A simples menção da palavra Cuba provoca arrepios nos espíritos reacionários. Cobram da Ilha democracia, como se isso que predomina em nossos países corrupção, nepotismo, malversação fosse modelo de alguma coisa. Ora, por que não exigem que, primeiro, o governo dos EUA deixe de profanar o Direito internacional e suspenda o bloqueio e feche seu campo de concentração em Guantánamo?
Protesta-se contra os fuzilamentos da Revolução, e faço coro, pois sou contrário à pena de morte. Mas cadê os protestos contra a pena de morte nos EUA e o fuzilamento sumário praticado no Brasil por policiais militares?
Cuba é, hoje, o país com maior número de médicos e bailarinos de balé clássico por habitante. E desenvolve um programa para atender, nos próximos 10 anos, 6 milhões de latino-americanos com deficiência visual gratuitamente.
Fidel está recolhido ao hospital. O que acontecerá quando morrer, ele que sobrevive a uma dezena de presidentes dos EUA e a 47 anos de esforços terroristas da CIA para eliminá-lo? O bom humor dos cubanos tem a resposta na ponta da língua: “Como pessoas civilizadas, primeiro trataremos de enterrar o Comandante.” Mas será que o socialismo descerá à tumba com o seu caixão?

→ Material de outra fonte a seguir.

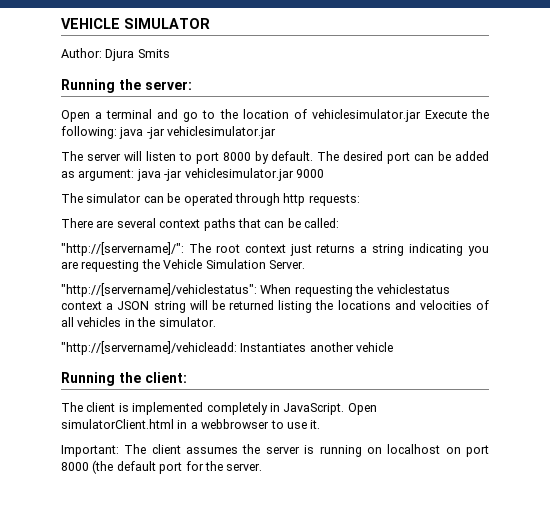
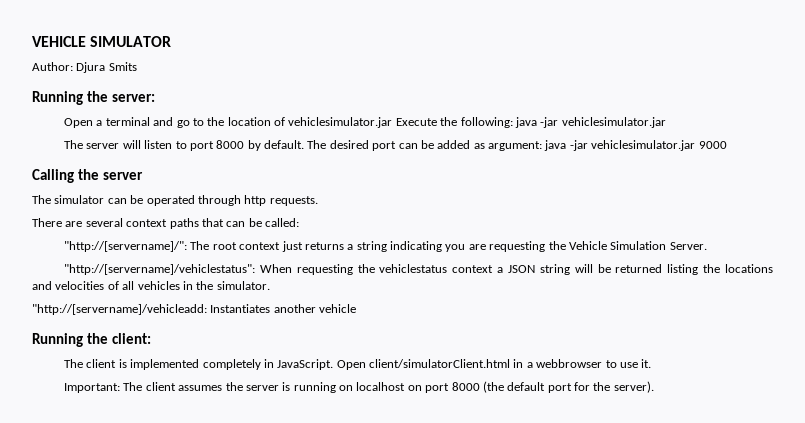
+ Calling the server
- The simulator can be operated through http requests:
+ The simulator can be operated through http requests.
- Open simulatorClient.html in a webbrowser to use it.
+ Open client/simulatorClient.html in a webbrowser to use it.
- Important: The client assumes the server is running on localhost on port 8000 (the default port for the server.
+ Important: The client assumes the server is running on localhost on port 8000 (the default port for the server).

Tudo indica que Cuba prepara-se para o período pós-Fidel. O que não significa que, como esperam os cubanos de Miami, isso ocorrerá em breve. Em novembro, na Universidade de Havana, o líder revolucionário advertiu que a Revolução pode ser vítima de seus próprios erros e deixou no ar uma indagação: “Quando os veteranos desaparecerem, o que fazer e como fazer?”
Às vésperas de seu aniversário, a 13 de agosto, Fidel já começa a expressar seu testamento politico. A maioria dos membros do Birô Político do Partido Comunista tem de 40 a 50 anos, e cada vez mais jovens são chamados a ocupar funções estratégicas. Como 70% da população nasceu no período revolucionário, não há indícios de anseio popular pela volta ao capitalismo. Cuba não quer como futuro o presente de tantas nações latino-americanas, onde a opulência convive com o narcotráfico, a miséria, o desemprego e o sucateamento da saúde e da educação.
Feliz idade e pronta recuperação, Comandante.